The grandmother arranged for Cecily to be raised in a white foster home. Her life wasn't perfect: she was teased by other Aboriginal children for living with a white family and she felt different as an Aboriginal child living in a white environment.

As a teenager, questions of identity became stronger and she decided, with the support of her white foster mother, to return to live with her Aboriginal mother and siblings. However, she witnessed a shocking incident of domestic violence and went back to live with her foster family.

However, at the age of 17 "the pressure within me started mounting again. I was trying to establish my identity."

She finally returned to live in her Aboriginal community near Nowra.
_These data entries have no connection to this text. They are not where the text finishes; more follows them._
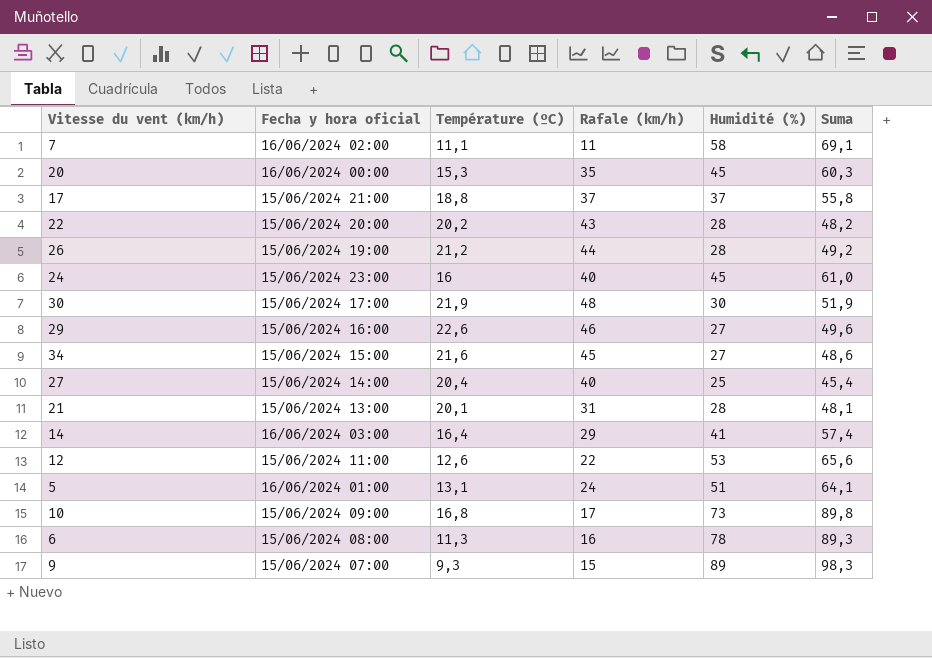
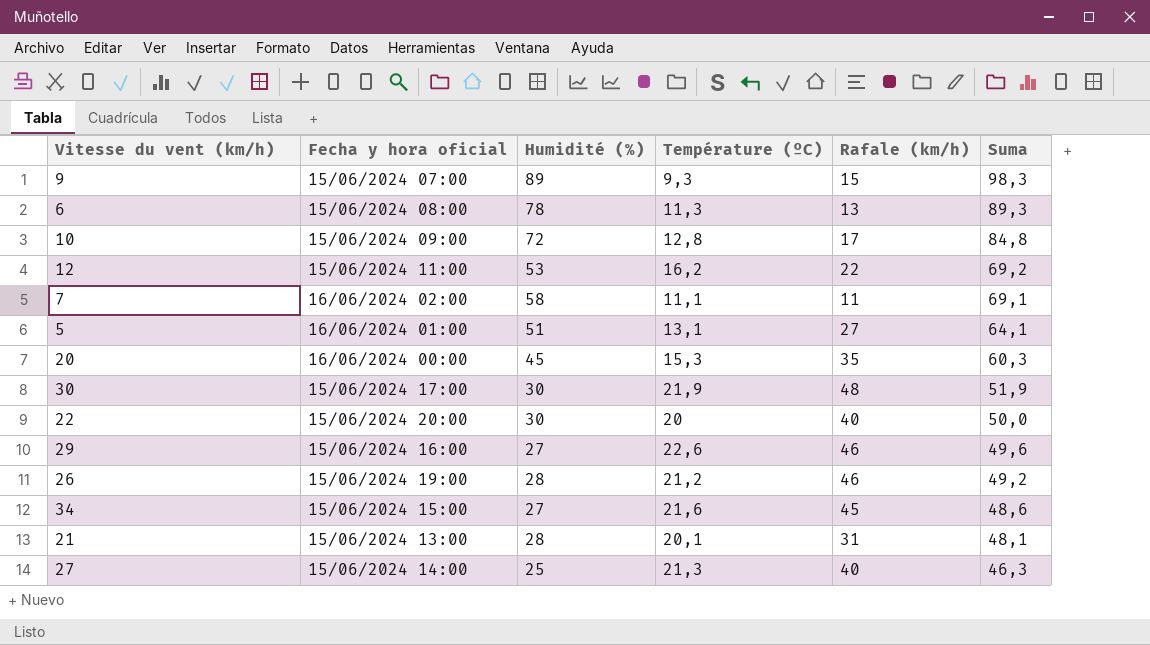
row order: none -> Suma descending
column Humidité (%) | position: 5 -> 3
row 17: 15/06/2024 21:00 | 18,8 | 37 | 37 | 55,8 -> none
row 24: 15/06/2024 23:00 | 16 | 40 | 45 | 61,0 -> none
row 14: 16/06/2024 03:00 | 16,4 | 29 | 41 | 57,4 -> none
6 | Rafale (km/h): 16 -> 13
10 | Humidité (%): 73 -> 72
10 | Température (ºC): 16,8 -> 12,8
10 | Suma: 89,8 -> 84,8
12 | Température (ºC): 12,6 -> 16,2
12 | Suma: 65,6 -> 69,2
5 | Rafale (km/h): 24 -> 27
22 | Humidité (%): 28 -> 30
22 | Température (ºC): 20,2 -> 20
22 | Rafale (km/h): 43 -> 40
22 | Suma: 48,2 -> 50,0
26 | Rafale (km/h): 44 -> 46
27 | Température (ºC): 20,4 -> 21,3
27 | Suma: 45,4 -> 46,3

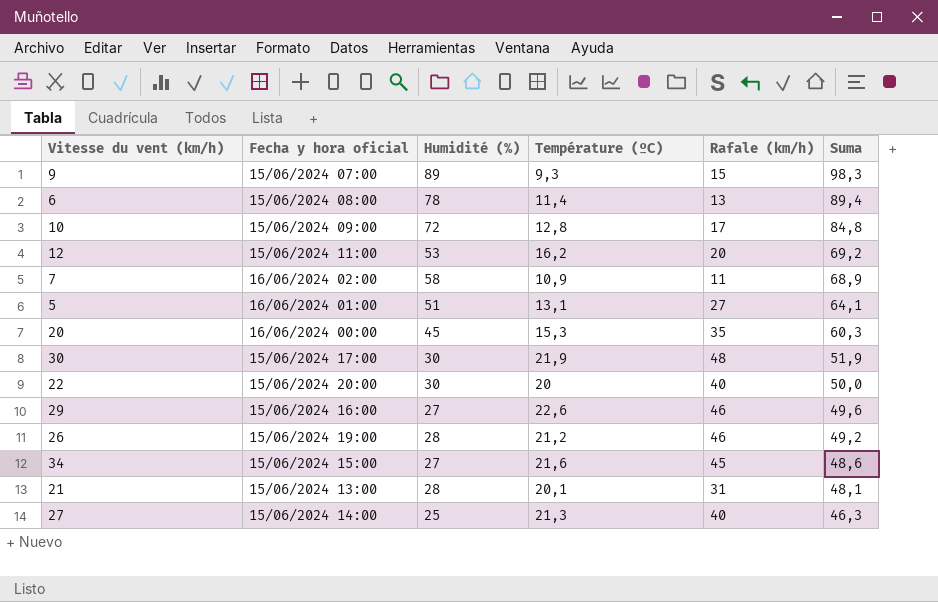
6 | Température (ºC): 11,3 -> 11,4
6 | Suma: 89,3 -> 89,4
12 | Rafale (km/h): 22 -> 20
7 | Température (ºC): 11,1 -> 10,9
7 | Suma: 69,1 -> 68,9

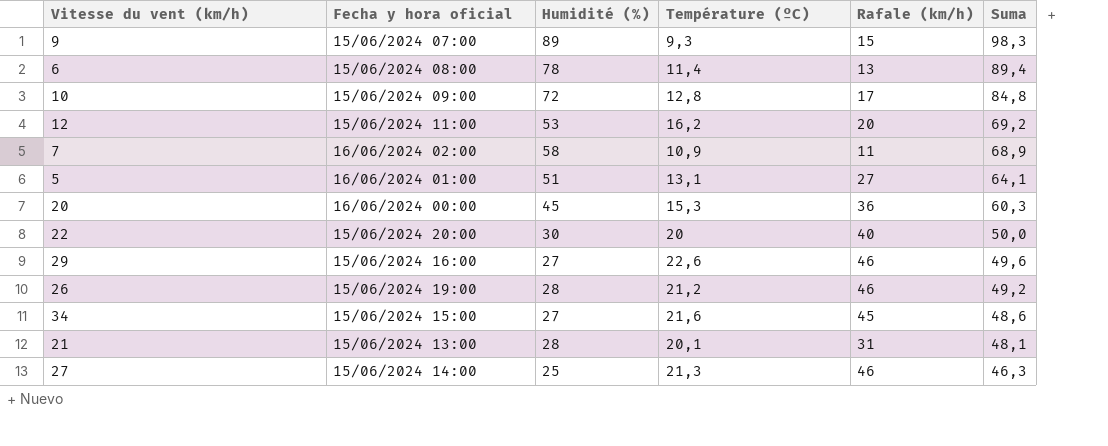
row 30: 15/06/2024 17:00 | 30 | 21,9 | 48 | 51,9 -> none
20 | Rafale (km/h): 35 -> 36
27 | Rafale (km/h): 40 -> 46

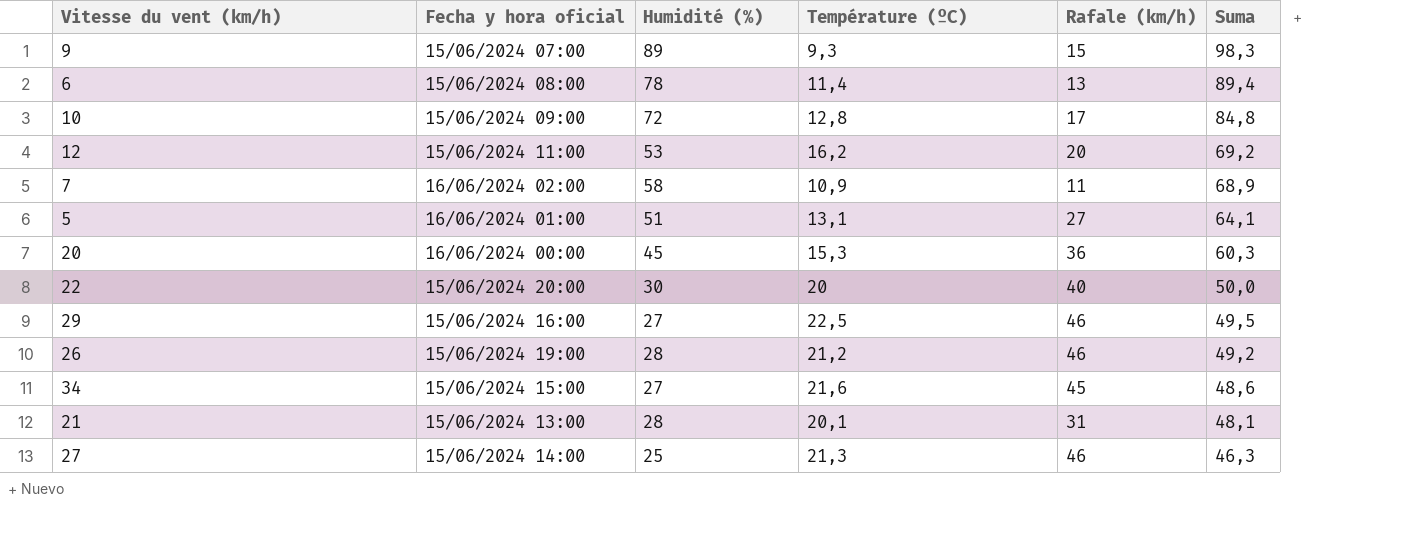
29 | Température (ºC): 22,6 -> 22,5
29 | Suma: 49,6 -> 49,5

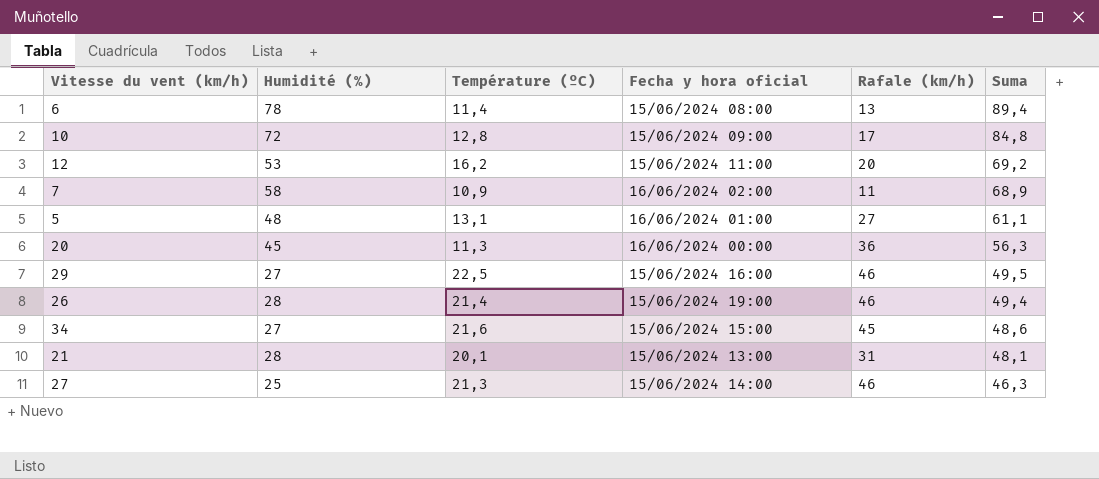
column Fecha y hora oficial | position: 2 -> 4
row 9: 15/06/2024 07:00 | 89 | 9,3 | 15 | 98,3 -> none
row 22: 15/06/2024 20:00 | 30 | 20 | 40 | 50,0 -> none
5 | Humidité (%): 51 -> 48
5 | Suma: 64,1 -> 61,1
20 | Température (ºC): 15,3 -> 11,3
20 | Suma: 60,3 -> 56,3
26 | Température (ºC): 21,2 -> 21,4
26 | Suma: 49,2 -> 49,4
She met her Aboriginal uncles and put some of the missing pieces of her life together, so that "I felt like I belonged".

What does Cecily's story tell us? It can't be used to support the right-liberal assimilationist view, given that Cecily chose to return to her Aboriginal community because of the importance to her of her Aboriginal identity and kinship.

Nor does it support a Baz Luhrmann portrayal of white Australians as evil racist oppressors. This is what Cecily herself has to say of her white foster parents:

I know a couple of Kooris who were fostered by Koori families. They would say to me “I’m glad I wasn’t fostered into a white family”. I smile at these people because they don’t realise how lucky I was to be so loved and wanted. I was fostered for 12 years by a lovely white family in Bega on the far south coast of NSW. Overall I was grateful and I have always respected my foster family ...

Yes, the ideal thing would be for Aboriginal children to be fostered within their own communities, so that children like Cecily would not feel alienated from their own culture and people. But this doesn't mean that the fostering of Aboriginal children by white families was an act of racist oppression.

What has Baz Luhrmann done? He has fabricated an event in the past in order to malign his own countrymen - and then claimed it to be an historical fact. It is a low act.